Gah, I don't think the OP will respond though, mentioned he does not have time for hardware diagnostics / troubleshooting so it's likely I won't be able to take in much knowledge from this specific analysis. Also, I tried running a !dpcs command and got the following -
3: kd> !dpcs
CPU Type KDPC Function
Failed to read DPC at 0xfffffa800615b0c8
Failed to read DPC at 0xfffff88002fd5318
When you load up a crashdump, the processor and thread context that's initially loaded is the one that was most recent during time of the crashdump, as in the one that was active at that time. You can tell the thread by doing !thread, but the processor is much easier, by just looking at the Windbg prompt:
Oh, of course, if you change the processor context using ~, then the prompt will adjust accordingly, but this is the one that showed up for me when I opened this particular kernel dump. Instead of defaulting to processor 0, it automatically was set to proc 2, which was running at time of crash.
Yah, I saw that, good catch. Look at Arg 2-4, which are actually the fence ids. Either Arg3 is the fence id it expected, or the fence id directly prior to the one we're dealing with. Either way, it's evident we're looking at one messed up fence id in Arg 2. Clearly it's an overwritten value, perhaps from stack overflow or some other driver nonsense.
A fence is an instruction that contains 64 bits of data and an address. The display miniport driver can insert a fence in the direct memory access (DMA) stream that is sent to the graphics processing unit (GPU). When the GPU reads the fence, the GPU writes the fence data at the specified fence address. However, before the GPU can write the fence data to memory, it must ensure that all of the pixels from the primitives that precede the fence instruction are retired and properly written to memory. Note The GPU is not required to stall the entire pipeline while it waits for the last pixel from the primitives that precede the fence instruction to retire; the GPU can instead run the primitives that follow the fence instruction.
Hardware that supports per-GPU-context virtual address space must support the following types of fences:
Regular fences are fences that can be inserted in a DMA buffer that is created in user mode.
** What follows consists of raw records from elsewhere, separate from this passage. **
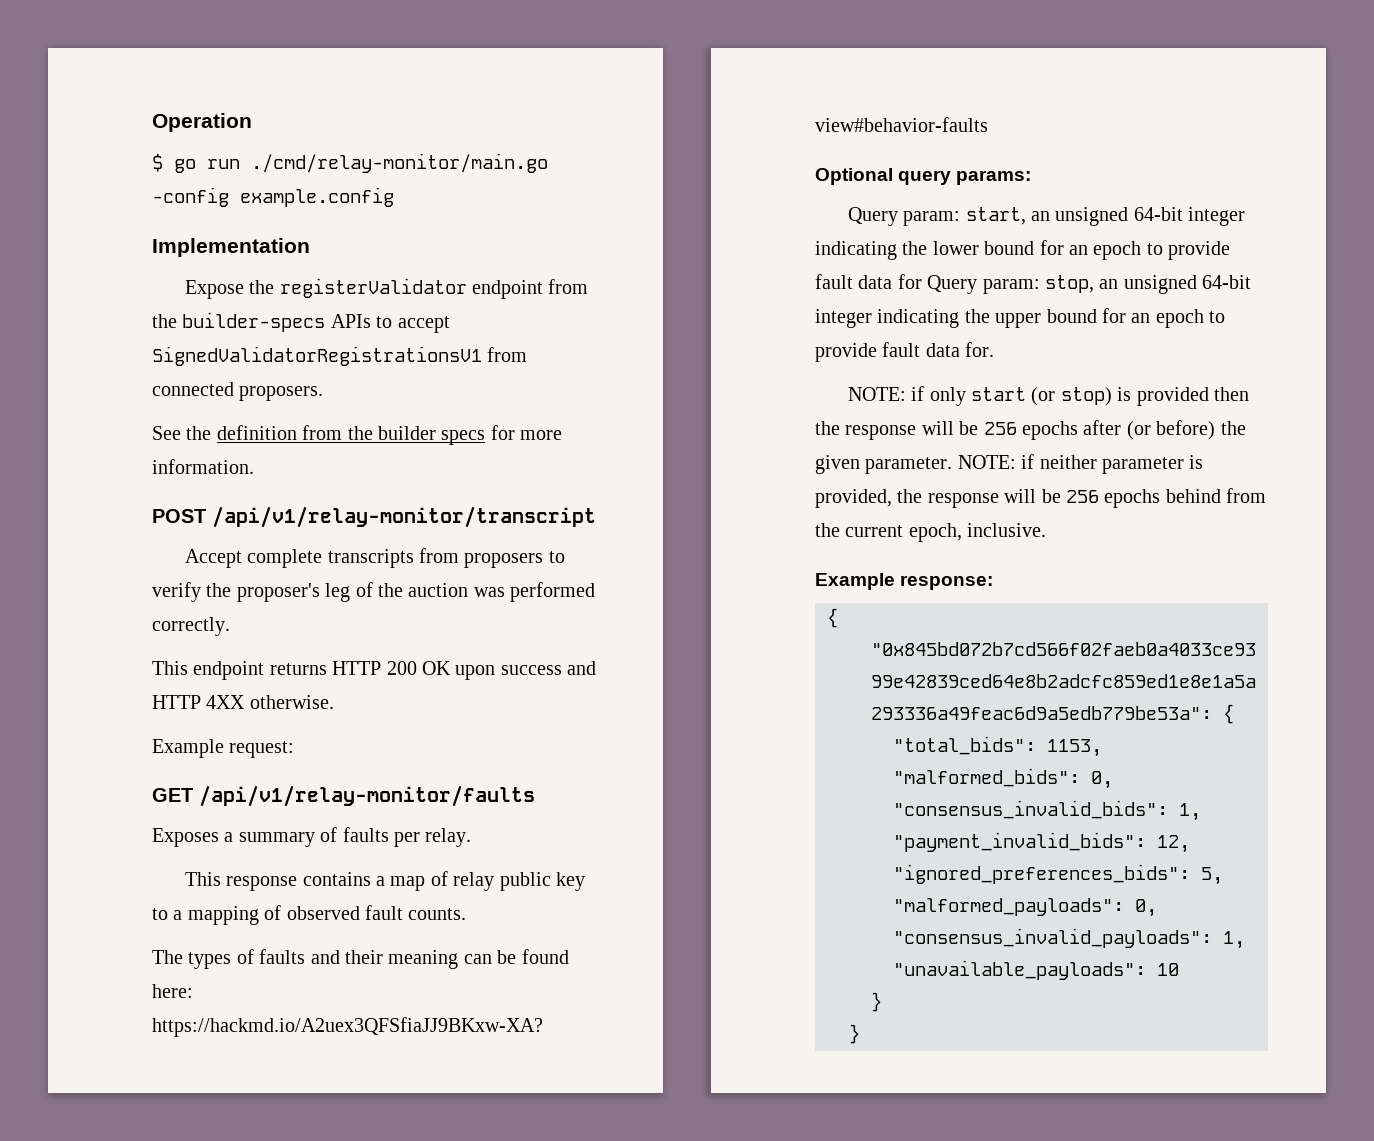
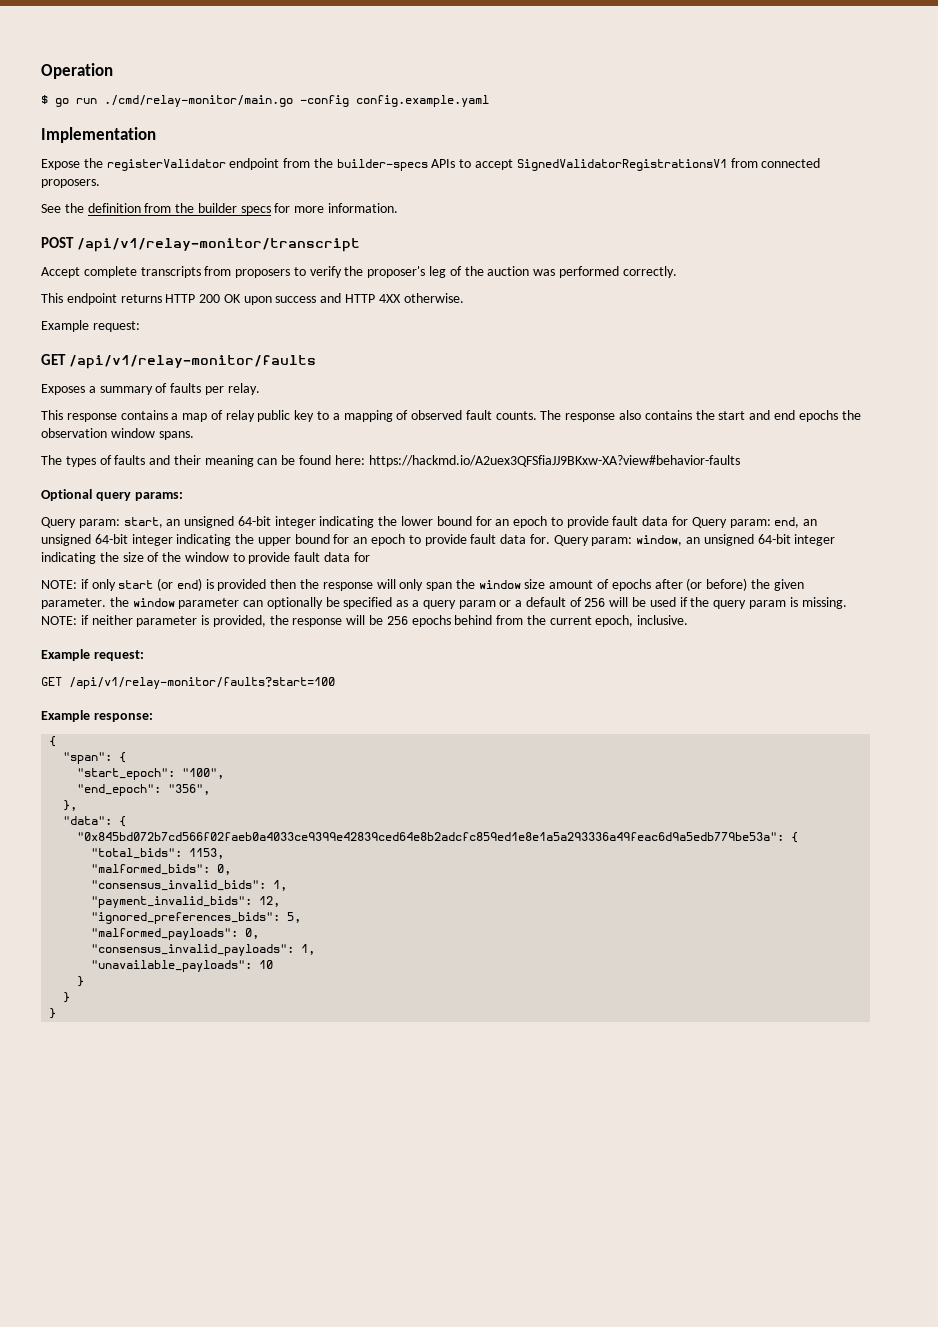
[240,187,394,207] example.config -> [356,95,489,107] config.example.yaml
(467, 914) none -> [540,410,861,422] [41,428,194,440] The response also contains the start and end epochs the observation window spans.
[1045,275,1094,293] stop, -> [774,517,800,528] end,
(995, 349) none -> [553,534,836,546] [41,552,370,564] Query param: window, an unsigned 64-bit integer indicating the size of the window to provide fault data for
[1060,387,1112,406] stop) -> [176,578,202,591] end)
[959,421,1017,435] be 256 -> [399,579,610,591] only span the window size amount of
(953, 465) none -> [109,597,847,609] the window parameter can optionally be specified as a query param or a default of 256 will be used if the query param is missing.
(1047, 530) none -> [41,649,144,661] [41,677,335,689] // Example request: // GET /api/v1/relay-monitor/faults?start=100
(838, 618) none -> [63,752,127,764] [77,768,225,780] [77,784,211,796] [63,800,78,811] [63,816,127,827] // "span": { // "start_epoch": "100", // "end_epoch": "356", // }, // "data": {
(860, 1034) none -> [49,1008,57,1019] // }

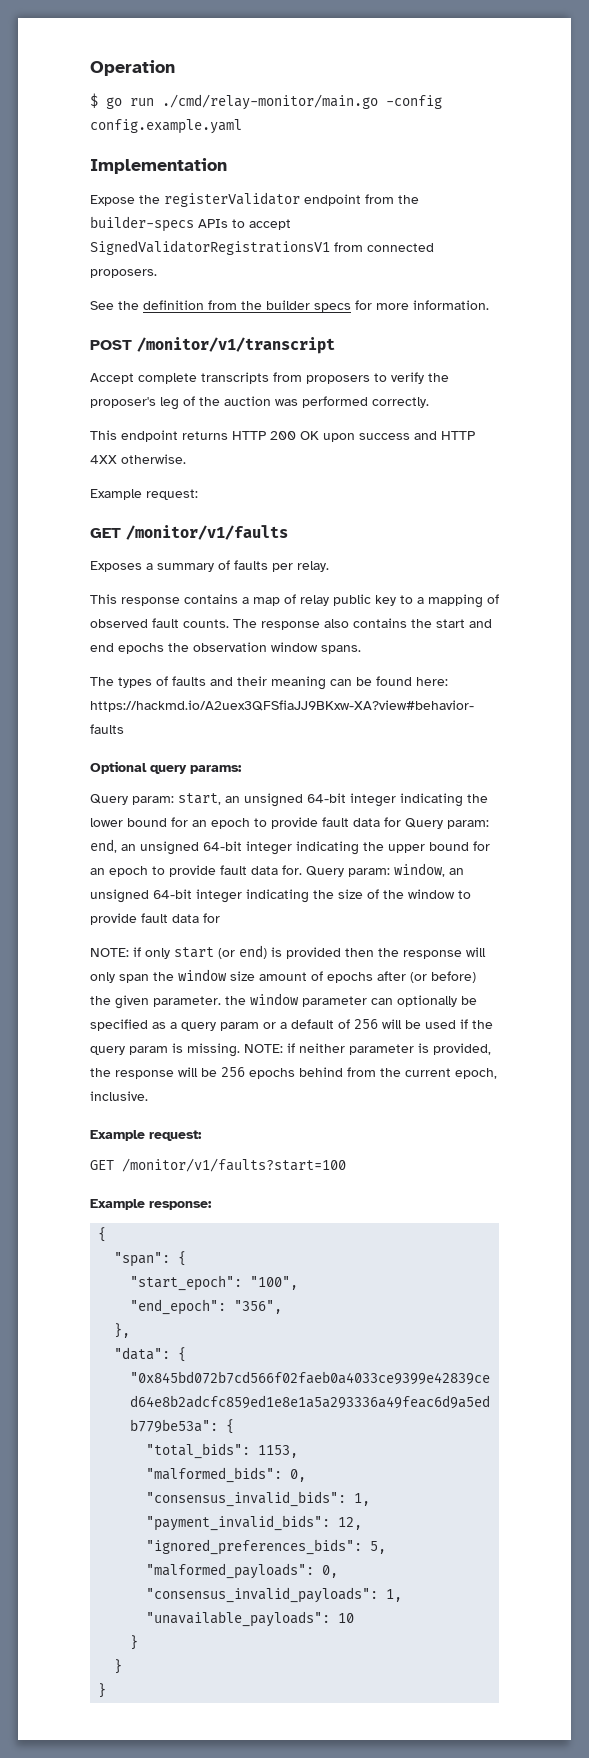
[77,238,361,252] /api/v1/relay-monitor/transcript -> [137,337,335,354] /monitor/v1/transcript
[69,355,317,369] /api/v1/relay-monitor/faults -> [126,525,288,540] /monitor/v1/faults
[69,677,335,689] /api/v1/relay-monitor/faults?start=100 -> [122,1158,346,1172] /monitor/v1/faults?start=100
Because the content of a DMA buffer from user mode is not trusted, fences within such a DMA buffer must refer to a virtual address in the GPU context address space and not to a physical address. Access to such a virtual address is bound by the same memory validation mechanism as any other virtual address that the GPU accesses.
Privileged fences are fences that can be inserted only in a DMA buffer that is created (and only accessible) in kernel mode. Fences within such a DMA buffer refer to a physical address in memory.
Note that if the fence target address was accessible in user mode, malicious software could perform a graphics operation over the memory location for the fence and therefore override the content of what the kernel expected to receive.